#### EXTRACTED ENTRIES

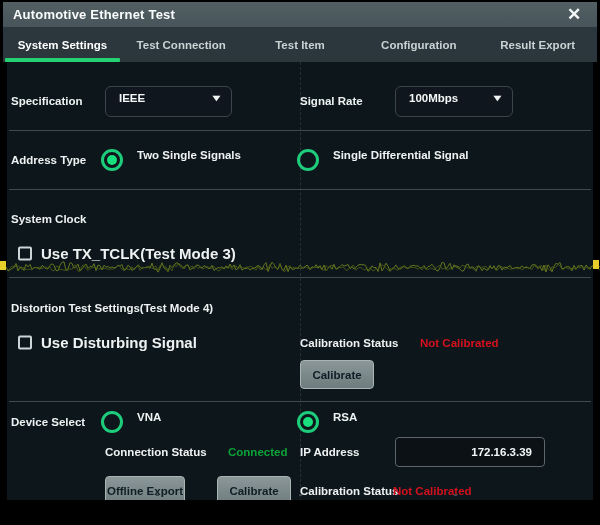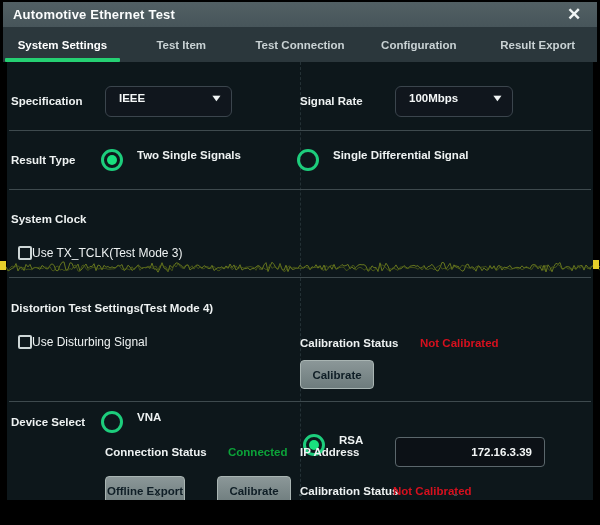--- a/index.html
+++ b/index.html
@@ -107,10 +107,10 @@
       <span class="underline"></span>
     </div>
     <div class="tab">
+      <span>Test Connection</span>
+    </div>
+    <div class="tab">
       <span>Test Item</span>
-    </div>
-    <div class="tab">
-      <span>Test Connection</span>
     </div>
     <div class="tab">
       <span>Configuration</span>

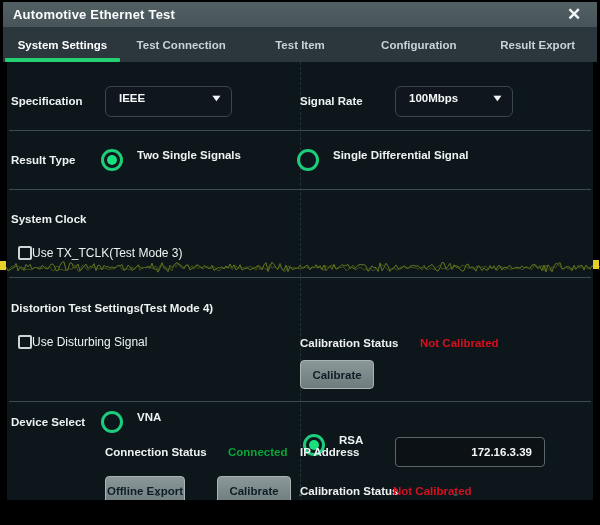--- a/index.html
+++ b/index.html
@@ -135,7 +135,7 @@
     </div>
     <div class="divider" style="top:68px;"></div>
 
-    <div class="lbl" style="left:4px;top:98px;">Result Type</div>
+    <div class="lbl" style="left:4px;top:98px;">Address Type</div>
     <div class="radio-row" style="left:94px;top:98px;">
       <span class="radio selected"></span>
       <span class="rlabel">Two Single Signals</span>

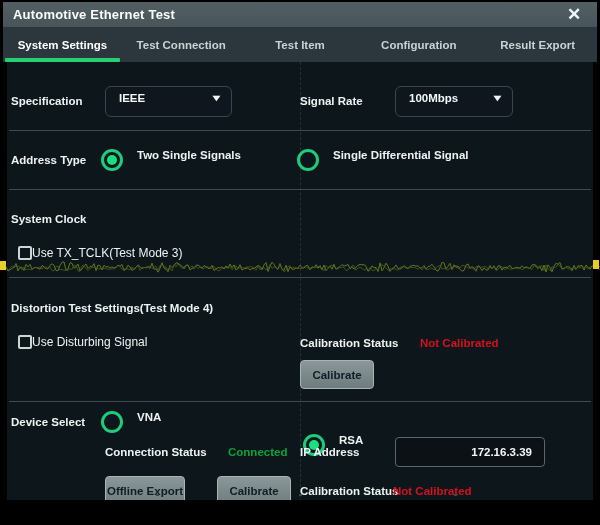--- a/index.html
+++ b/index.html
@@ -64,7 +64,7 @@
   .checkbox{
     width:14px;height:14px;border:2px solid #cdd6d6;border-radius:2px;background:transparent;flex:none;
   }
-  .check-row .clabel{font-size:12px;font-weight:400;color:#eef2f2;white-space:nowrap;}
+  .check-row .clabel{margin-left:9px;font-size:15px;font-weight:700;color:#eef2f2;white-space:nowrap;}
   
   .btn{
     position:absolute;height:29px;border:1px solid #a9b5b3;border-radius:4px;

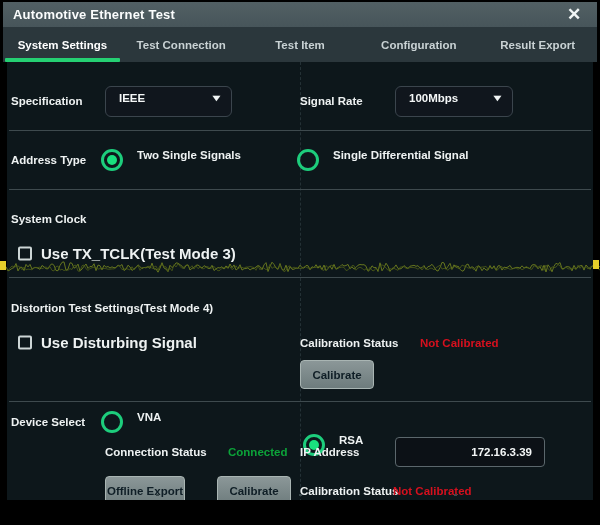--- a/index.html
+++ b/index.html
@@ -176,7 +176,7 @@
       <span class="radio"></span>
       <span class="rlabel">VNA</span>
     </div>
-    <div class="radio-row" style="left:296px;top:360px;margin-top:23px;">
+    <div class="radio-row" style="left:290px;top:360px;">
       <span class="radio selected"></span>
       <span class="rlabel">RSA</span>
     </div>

#### ABOUT THIS TASK
Reproduce the data above verbatim, minus any images.

#### COMPLETED EXERCISE
--- a/index.html
+++ b/index.html
@@ -107,10 +107,10 @@
       <span class="underline"></span>
     </div>
     <div class="tab">
+      <span>Test Connection</span>
+    </div>
+    <div class="tab">
       <span>Test Item</span>
-    </div>
-    <div class="tab">
-      <span>Test Connection</span>
     </div>
     <div class="tab">
       <span>Configuration</span>

--- a/index.html
+++ b/index.html
@@ -135,7 +135,7 @@
     </div>
     <div class="divider" style="top:68px;"></div>
 
-    <div class="lbl" style="left:4px;top:98px;">Result Type</div>
+    <div class="lbl" style="left:4px;top:98px;">Address Type</div>
     <div class="radio-row" style="left:94px;top:98px;">
       <span class="radio selected"></span>
       <span class="rlabel">Two Single Signals</span>

--- a/index.html
+++ b/index.html
@@ -64,7 +64,7 @@
   .checkbox{
     width:14px;height:14px;border:2px solid #cdd6d6;border-radius:2px;background:transparent;flex:none;
   }
-  .check-row .clabel{font-size:12px;font-weight:400;color:#eef2f2;white-space:nowrap;}
+  .check-row .clabel{margin-left:9px;font-size:15px;font-weight:700;color:#eef2f2;white-space:nowrap;}
   
   .btn{
     position:absolute;height:29px;border:1px solid #a9b5b3;border-radius:4px;

--- a/index.html
+++ b/index.html
@@ -176,7 +176,7 @@
       <span class="radio"></span>
       <span class="rlabel">VNA</span>
     </div>
-    <div class="radio-row" style="left:296px;top:360px;margin-top:23px;">
+    <div class="radio-row" style="left:290px;top:360px;">
       <span class="radio selected"></span>
       <span class="rlabel">RSA</span>
     </div>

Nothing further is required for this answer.